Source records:

^^^^^^^^

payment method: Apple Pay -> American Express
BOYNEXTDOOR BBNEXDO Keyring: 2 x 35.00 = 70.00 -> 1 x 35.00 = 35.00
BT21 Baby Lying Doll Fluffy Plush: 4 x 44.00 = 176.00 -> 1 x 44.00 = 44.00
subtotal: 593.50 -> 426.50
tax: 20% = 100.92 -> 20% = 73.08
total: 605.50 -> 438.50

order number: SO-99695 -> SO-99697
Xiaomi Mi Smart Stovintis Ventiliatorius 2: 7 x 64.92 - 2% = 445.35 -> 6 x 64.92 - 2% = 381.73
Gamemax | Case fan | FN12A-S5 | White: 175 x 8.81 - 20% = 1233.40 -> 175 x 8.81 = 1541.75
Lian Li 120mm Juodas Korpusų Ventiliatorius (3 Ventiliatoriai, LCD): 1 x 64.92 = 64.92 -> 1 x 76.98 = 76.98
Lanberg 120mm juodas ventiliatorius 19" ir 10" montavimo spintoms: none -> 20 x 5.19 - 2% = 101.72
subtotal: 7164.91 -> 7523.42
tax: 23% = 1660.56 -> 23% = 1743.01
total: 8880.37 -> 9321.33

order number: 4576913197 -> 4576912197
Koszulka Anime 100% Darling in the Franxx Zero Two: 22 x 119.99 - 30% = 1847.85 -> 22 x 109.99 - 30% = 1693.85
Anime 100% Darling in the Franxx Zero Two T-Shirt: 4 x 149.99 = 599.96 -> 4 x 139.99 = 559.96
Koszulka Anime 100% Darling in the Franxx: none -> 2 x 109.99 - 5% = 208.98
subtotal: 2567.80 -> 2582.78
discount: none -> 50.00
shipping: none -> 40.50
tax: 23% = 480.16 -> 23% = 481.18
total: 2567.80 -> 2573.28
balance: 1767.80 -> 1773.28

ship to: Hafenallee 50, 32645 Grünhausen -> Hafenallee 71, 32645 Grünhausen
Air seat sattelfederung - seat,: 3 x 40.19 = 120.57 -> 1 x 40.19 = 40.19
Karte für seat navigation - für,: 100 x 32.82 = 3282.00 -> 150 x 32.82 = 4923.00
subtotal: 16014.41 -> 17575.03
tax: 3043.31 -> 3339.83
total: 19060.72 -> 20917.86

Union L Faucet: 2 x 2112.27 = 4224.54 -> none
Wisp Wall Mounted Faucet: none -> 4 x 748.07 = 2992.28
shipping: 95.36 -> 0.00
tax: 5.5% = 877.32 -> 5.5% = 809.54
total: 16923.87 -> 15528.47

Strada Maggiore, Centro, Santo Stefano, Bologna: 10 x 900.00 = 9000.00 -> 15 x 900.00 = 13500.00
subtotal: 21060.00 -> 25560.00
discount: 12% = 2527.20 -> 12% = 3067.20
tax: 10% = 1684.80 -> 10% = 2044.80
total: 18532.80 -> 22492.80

^^^^^^^^

EXERCISE OBJECTIVE: Identify the lines of the entries containing the string "discount". Copy each such line.

SOLUTION BELOW:
discount: none -> 50.00
discount: 12% = 2527.20 -> 12% = 3067.20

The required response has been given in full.